> **Assigned task**: Give the records below again exactly, and exclude each picture.

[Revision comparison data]
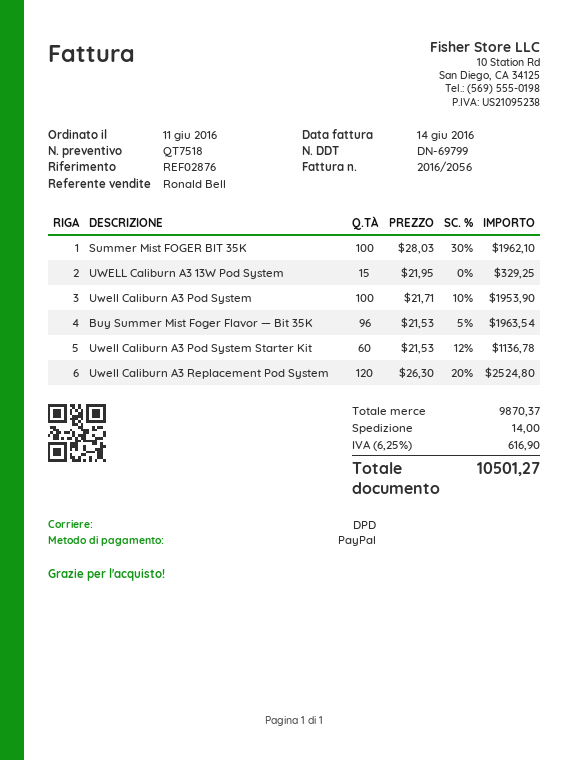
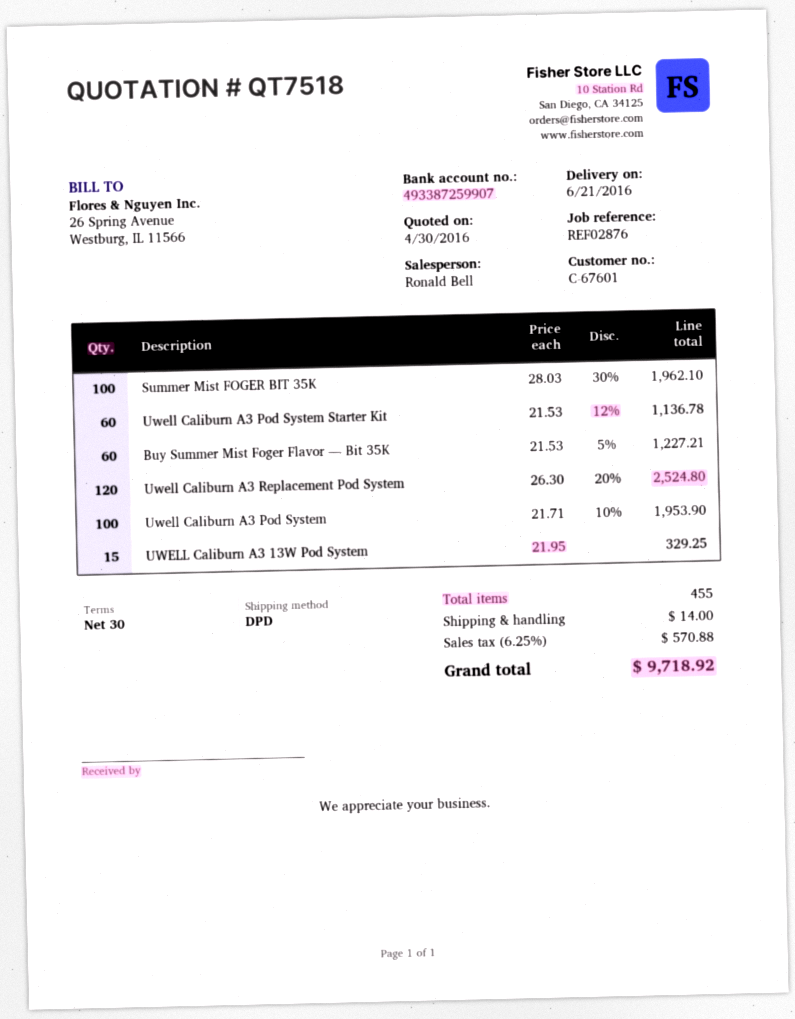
Buy Summer Mist Foger Flavor — Bit 35K: 96 x 21.53 - 5% = 1963.54 -> 60 x 21.53 - 5% = 1227.21
tax: 6.25% = 616.90 -> 6.25% = 570.88
total: 10501.27 -> 9718.92

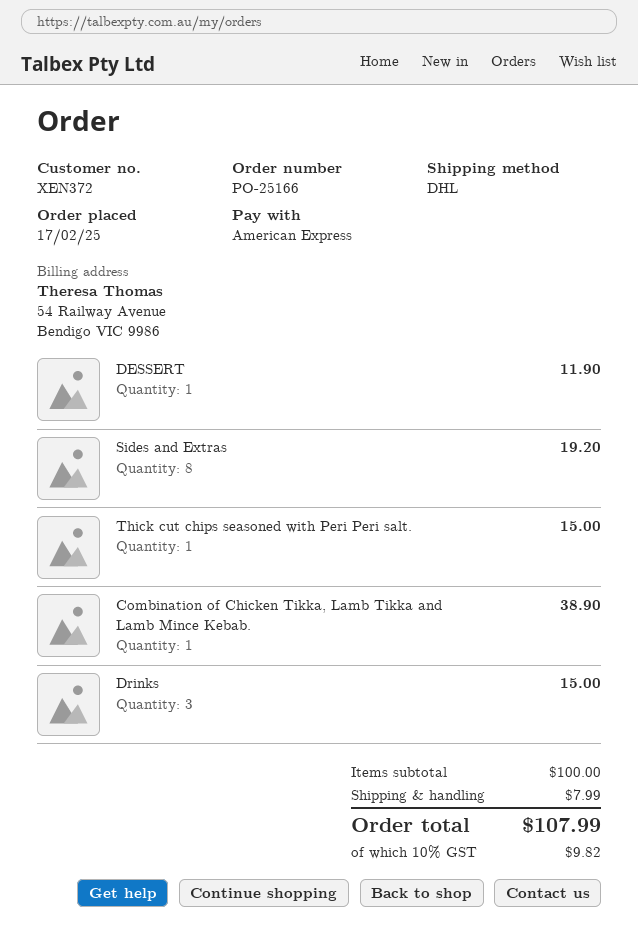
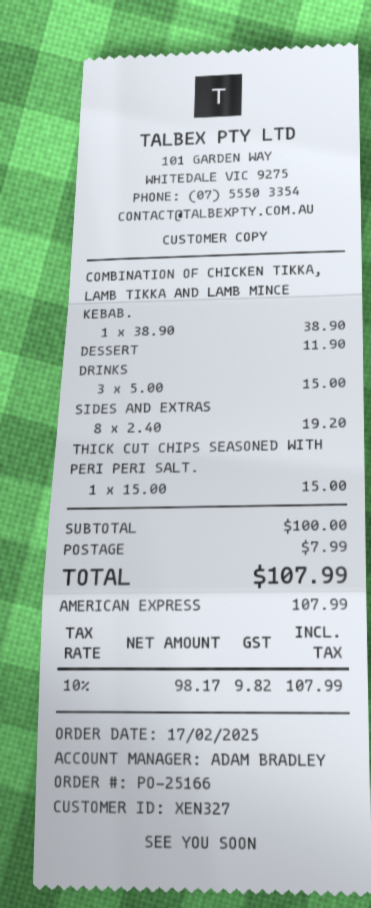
customer number: XEN372 -> XEN327

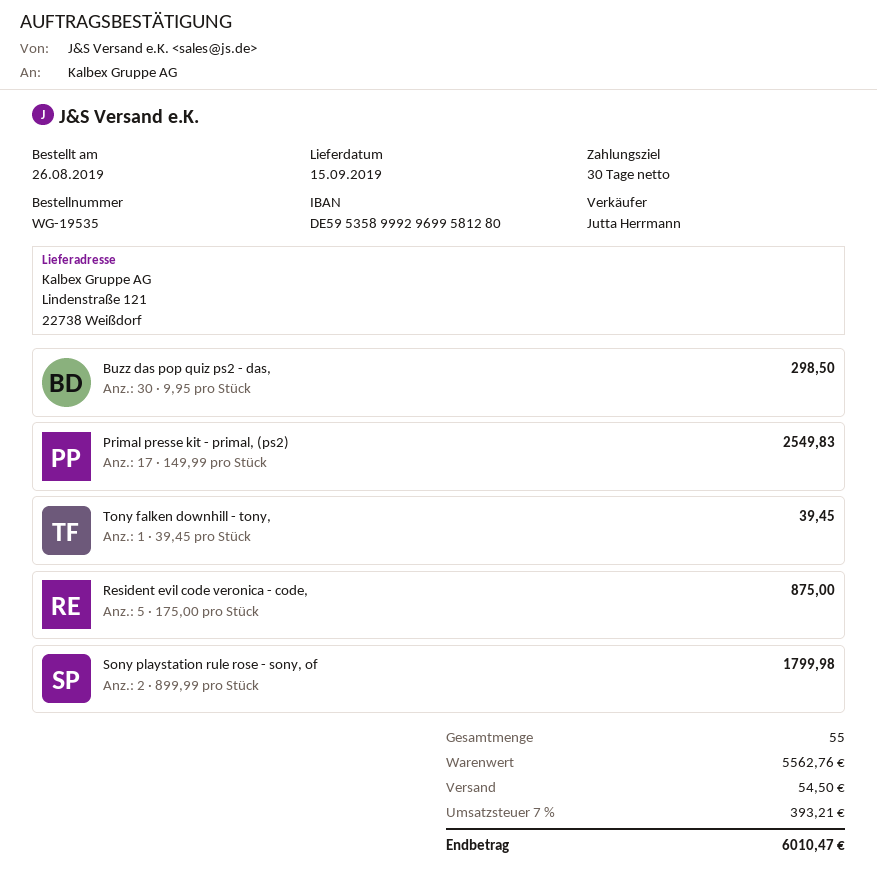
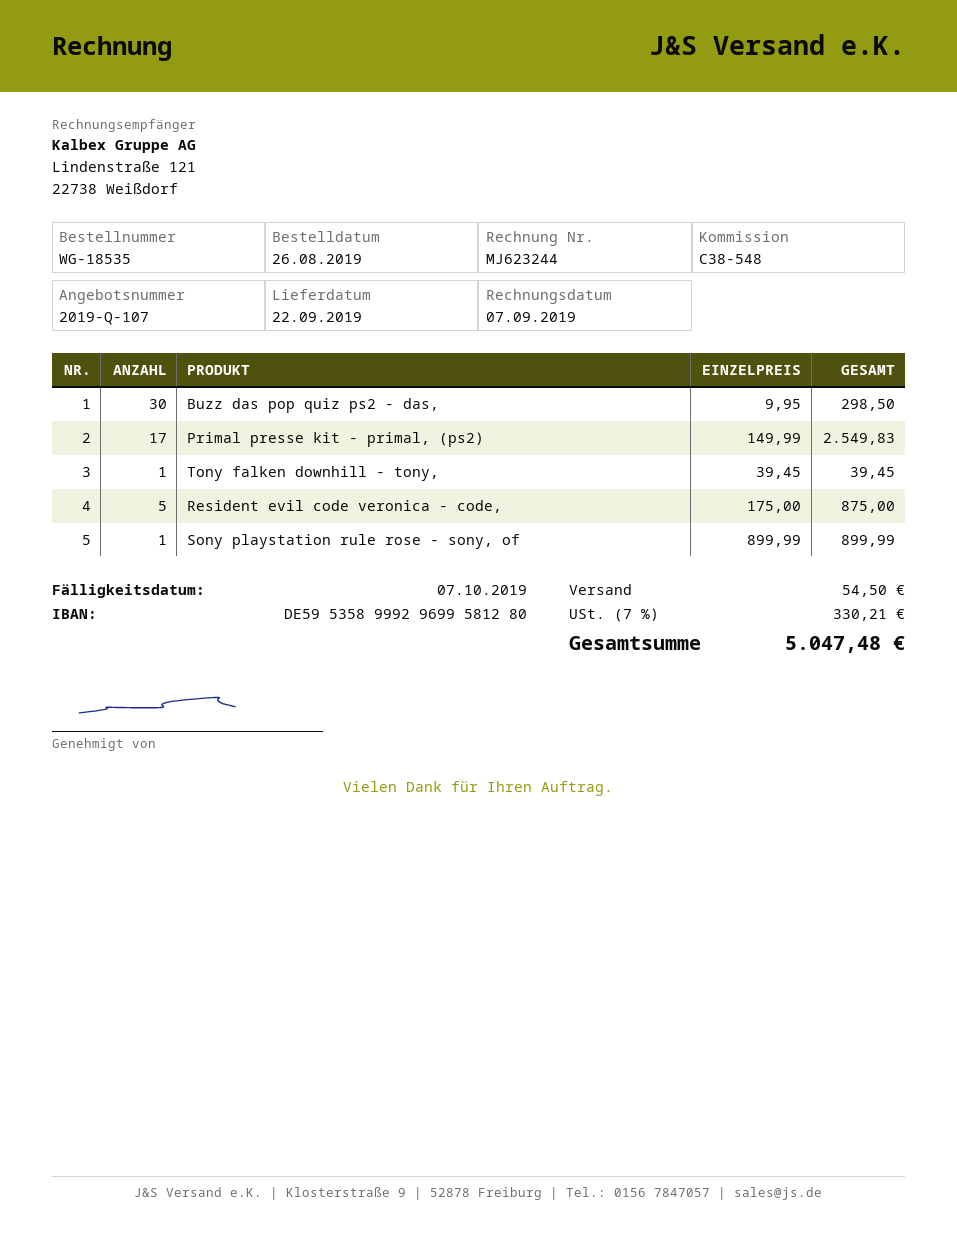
order number: WG-19535 -> WG-18535
delivery date: 2019-09-15 -> 2019-09-22
Sony playstation rule rose - sony, of: 2 x 899.99 = 1799.98 -> 1 x 899.99 = 899.99
tax: 7% = 393.21 -> 7% = 330.21
total: 6010.47 -> 5047.48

> **Solution for this exercise**:
Buy Summer Mist Foger Flavor — Bit 35K: 96 x 21.53 - 5% = 1963.54 -> 60 x 21.53 - 5% = 1227.21
tax: 6.25% = 616.90 -> 6.25% = 570.88
total: 10501.27 -> 9718.92

customer number: XEN372 -> XEN327

order number: WG-19535 -> WG-18535
delivery date: 2019-09-15 -> 2019-09-22
Sony playstation rule rose - sony, of: 2 x 899.99 = 1799.98 -> 1 x 899.99 = 899.99
tax: 7% = 393.21 -> 7% = 330.21
total: 6010.47 -> 5047.48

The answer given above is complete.